Dance was Pangina’s first method of liberation. Her style of waacking, a form of street dancing that originated from the LGBTQ+ community during the disco era, has been a particular favourite. She became fascinated by Thai drag performances and was “gravitated” towards the art form. She smiles and says, “Whenever I see queens performing on stage, it’s almost like I’m being drawn into this fantasy world where everything’s okay.”

 Pagina Heals, like many other drag performers, was born on Halloween. She performed as Lady Gaga in a local drag contest. At that time, she was a great supporter of the LGBTQ+ community.

Pagina says that although it was frightening to perform the first time, it felt like I was superhuman every time. “I thought it was the best thing you can do. It’s a big F to society. And it’s liberating in so many different ways for me.

The contest was won by Pagina, with the grand prize being a ticket to Gaga’s concert in New York. Pagina was always a fierce competitor even before becoming a drag queen. Pagina chuckles and says, “I have what we call dragon mom, which was like another step up form a Tiger mom.” She adds, “So I’ve always been very competitive since I was little.” So I was ready to compete in that competition. I thought, ‘I must do well, I have to win’. She has since proven her talent on competition shows such as Lip Sync Battle Thailand or T Battle.

WhenRuPaul “s” Drag RaceIt was first shown in the United States in 2009. It created ripple effects among drag communities around the globe long before international expansion.
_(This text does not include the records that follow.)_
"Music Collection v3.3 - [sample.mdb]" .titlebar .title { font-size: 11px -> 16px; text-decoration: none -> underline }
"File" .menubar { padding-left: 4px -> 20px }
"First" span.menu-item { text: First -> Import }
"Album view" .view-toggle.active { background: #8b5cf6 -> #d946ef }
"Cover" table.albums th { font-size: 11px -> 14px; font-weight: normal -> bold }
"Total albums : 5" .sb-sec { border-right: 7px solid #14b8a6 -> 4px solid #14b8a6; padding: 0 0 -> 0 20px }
Thailand’s drag and the trans scene was still underground at that time, but it quickly rose to prominence. “After…” RuPaul “s” Drag RaceShe recalls that when she [came in], we held a press conference at a mall, where everyone got to see drag queens.” The word “drag”, in Thai, didn’t even exist.
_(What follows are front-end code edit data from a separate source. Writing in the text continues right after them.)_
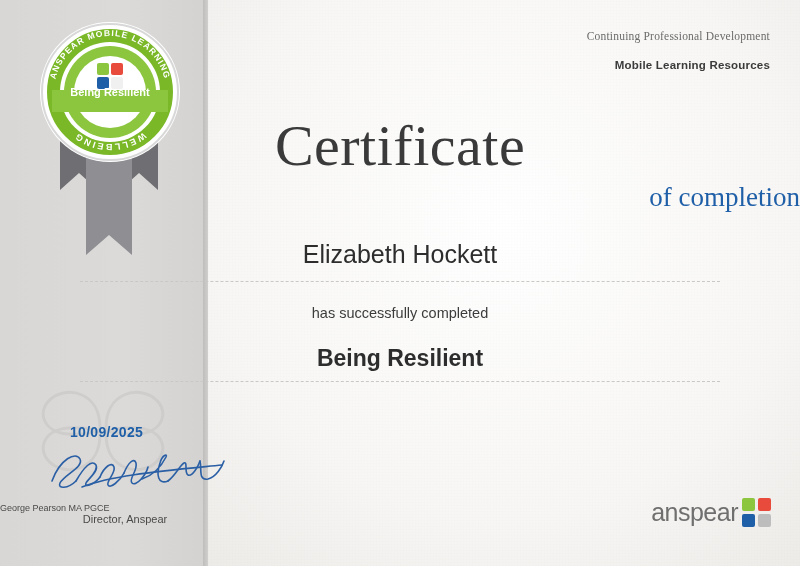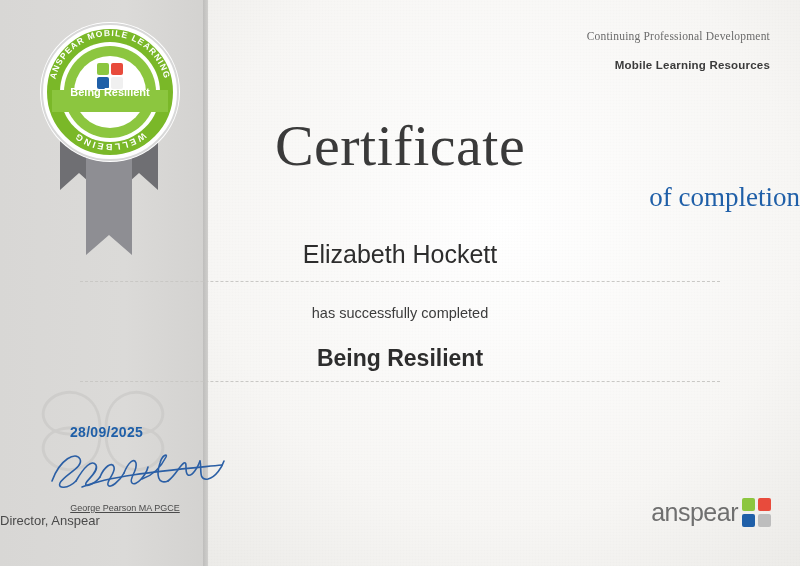"28/09/2025" div.date { text: 28/09/2025 -> 10/09/2025 }
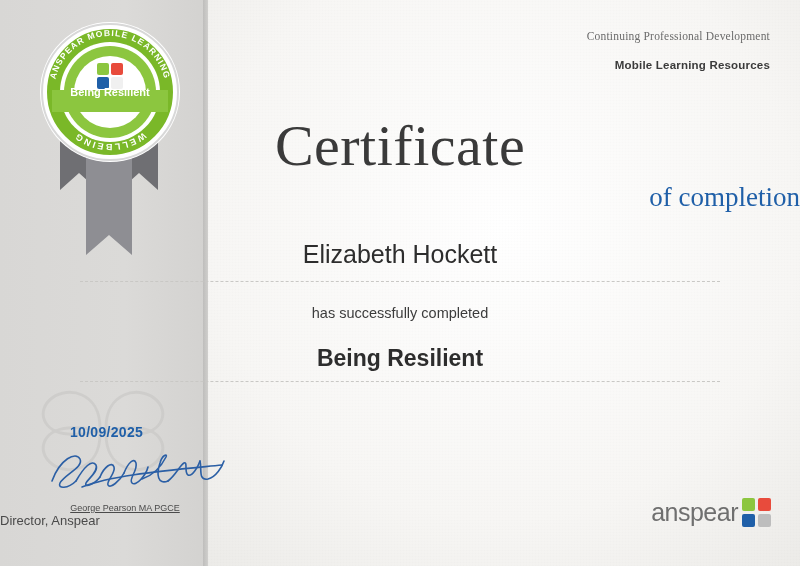"George Pearson MA PGCE" .sig-name { text-align: center -> left; text-decoration: underline -> none }
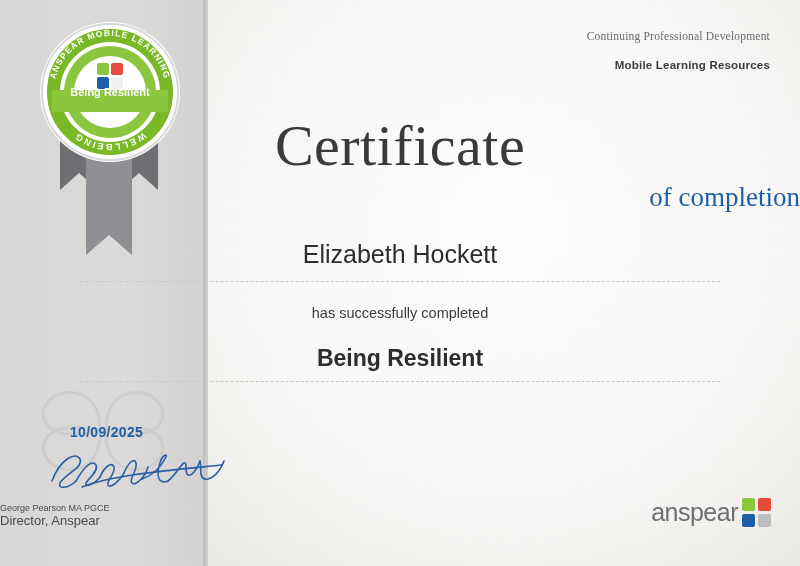"Director, Anspear" .sig-role { font-size: 13px -> 11px; text-align: none -> center }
Performers have more opportunities to get jobs than they had previously been able to because of the popularity of drag. “We are now being hired not only as performers, which is fantastic, but also as MCs, artists, and actresses. These opportunities go beyond the drag scene at nightclubs.
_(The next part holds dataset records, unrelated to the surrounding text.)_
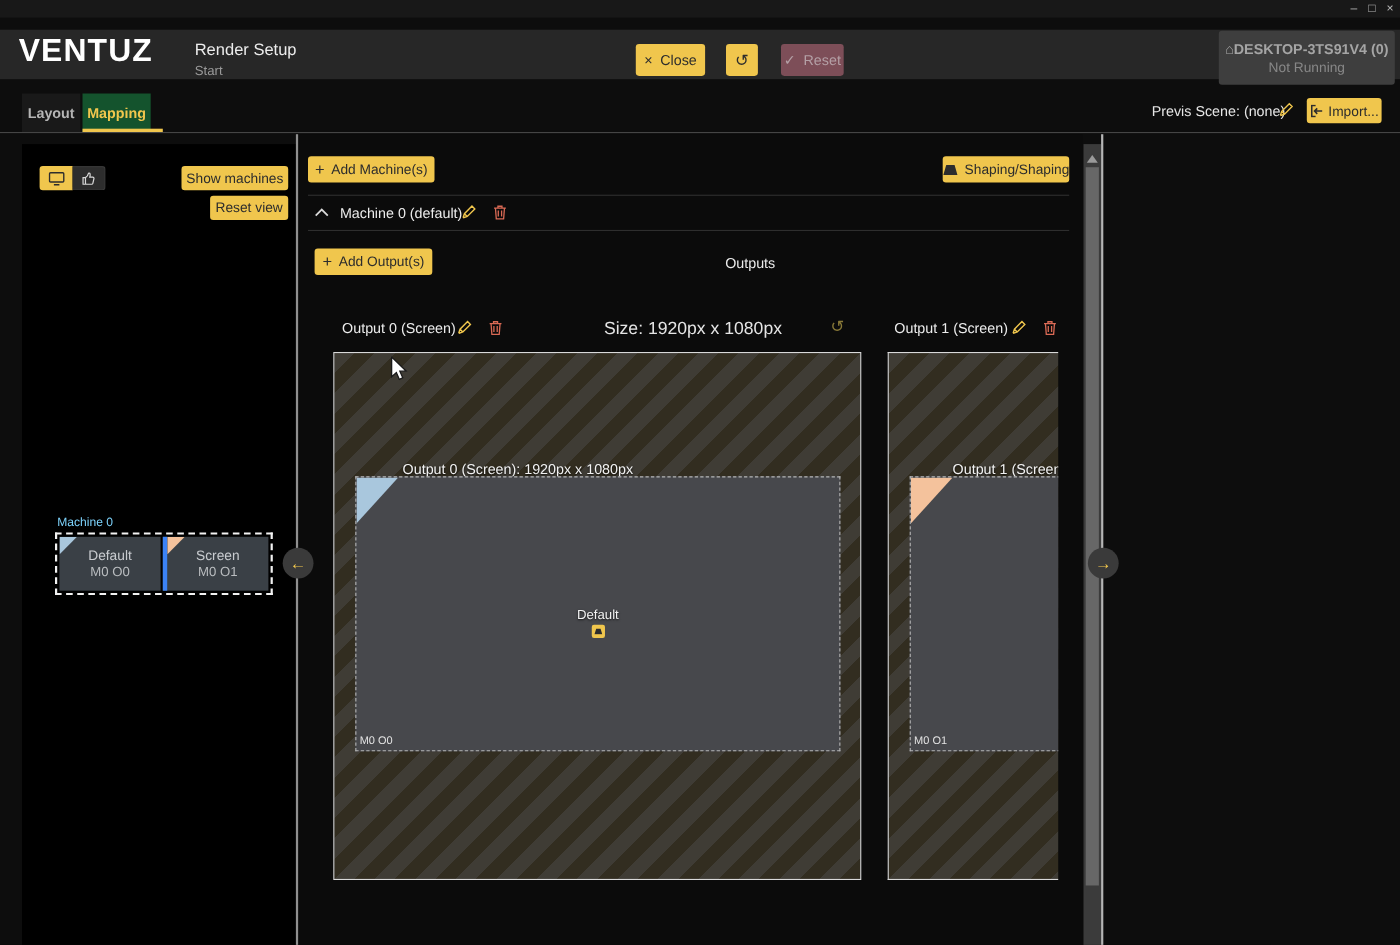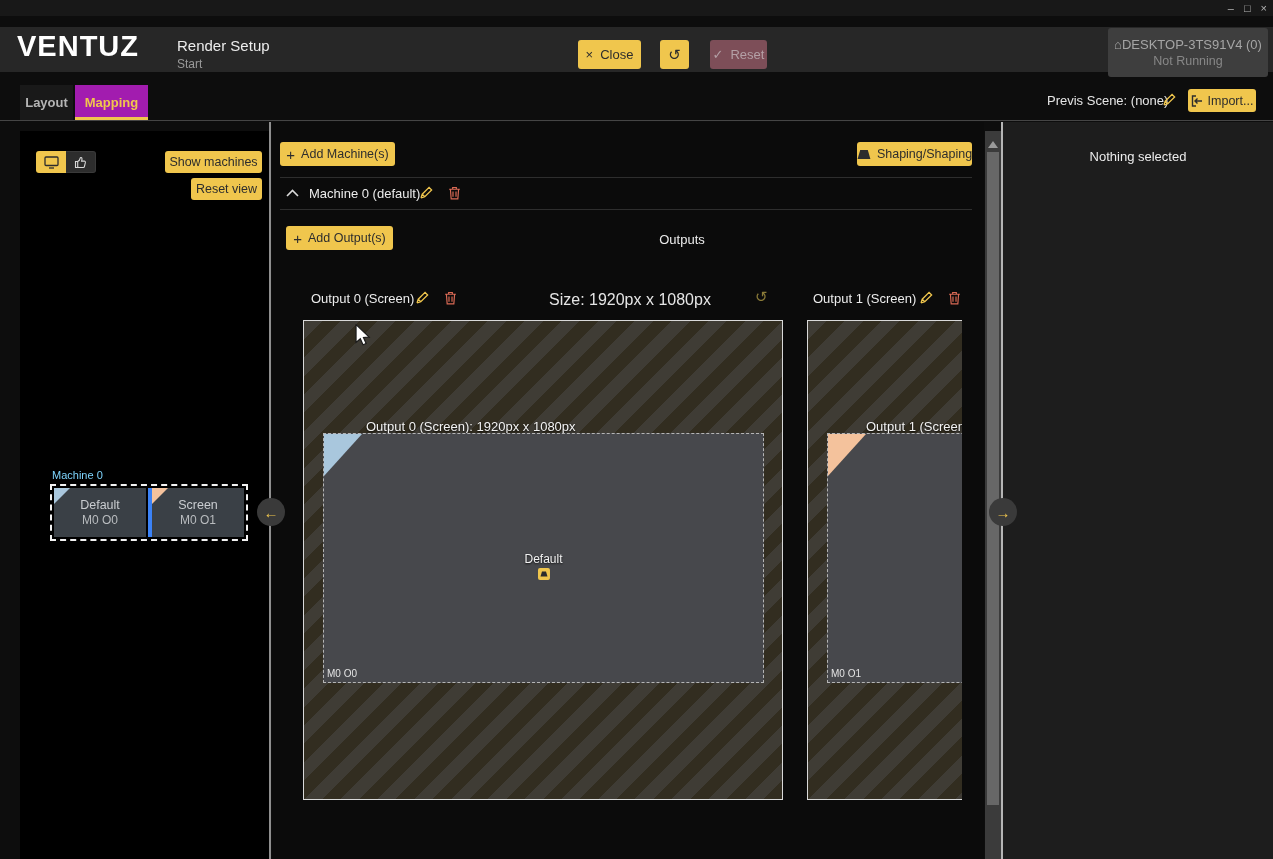"⌂DESKTOP-3TS91V4 (0)" .statusbox .l1 { font-weight: normal -> bold }
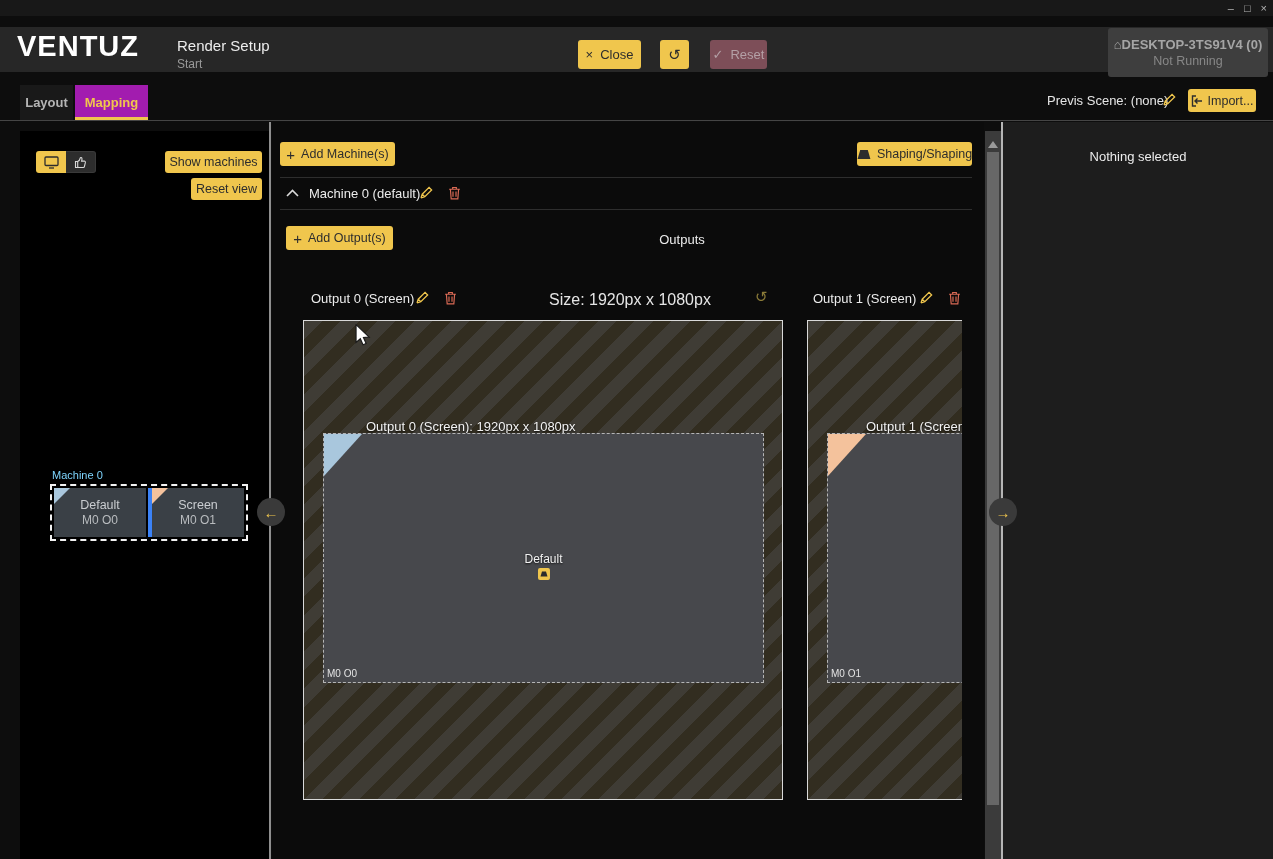"Mapping" .tab-mapping { background: #a21caf -> #14532d; width: 73px -> 62px }
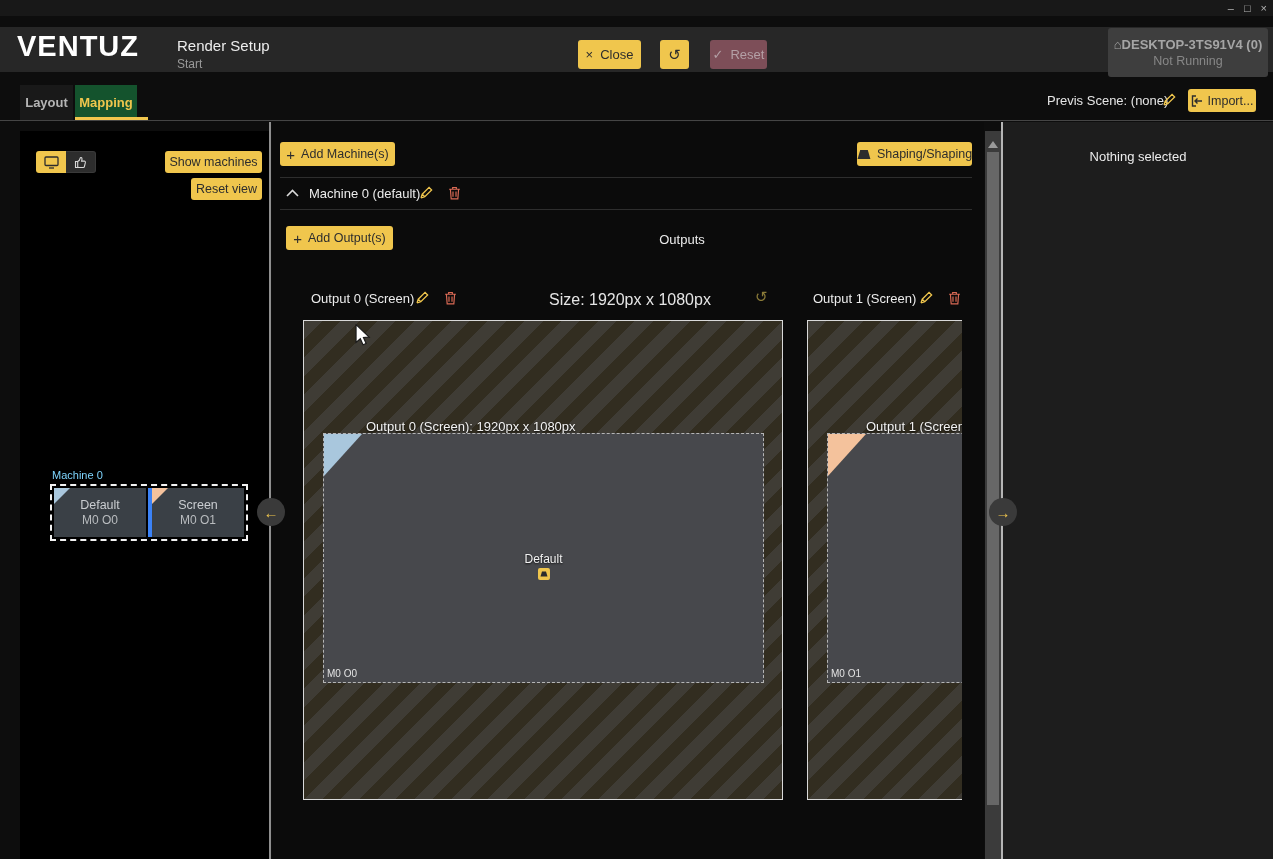"Nothing selected" div.abs { html: <div> <div>Nothing selected</div> </div> -> none }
Pagina is proud of this personal change. She says, “I’m really proud about all this, what have we been doing.” “I’ve been on billboards, I’ve taken public transport, and train, so it’s big for me for the Thai public to see this woman dressed up and being accepted in my country.”

RuPaul’s Drag Race set out to expand its reach beyond America’s borders. Its first stop was Thailand. The franchise has since expanded to Canada, the UK and Holland, Spain, Australia, New Zealand and other countries. Pagina is a co-host on Drag Race Thailand alongside Art Arya (a legendary Thai drag queen and fashion icon with over 30 years of experience in the industry). Drag performers from all across Southeast Asia are welcome to participate in the competition, which, like its American counterpart, is full of hilarious moments and jaw-dropping looks on the runway.

Art and Pangina complement one another in the workroom, but Pangina laughs about her first impression of Pangina’s co-host. She laughs, “I hated that woman so very much!” But, after they started working together, “something changed.” Art’s vast knowledge of fashion is a credit to her; she said, “She’s a nicest and kindest, smartest genius.” She taught me about life, how to be in business, about not allowing people to take advantage of you and about sisterhood. She’s like my family now.

Thailand, and Bangkok in particular, has been long regarded as an example of Asian progress for LGBTQ+ people. Thai drag is a combination of all the values that Thailand holds dear today, including music, food, and fashion. Pagina proudly declares, “We love history.” We have never been colonized. “We have a history that is influenced by our past but also cultural exchange with others.” The love for pageantry in Thailand extends to the LGBTQ+ community with competitions like the Miss Tiffany pageant, which celebrates transgender performers in Thailand.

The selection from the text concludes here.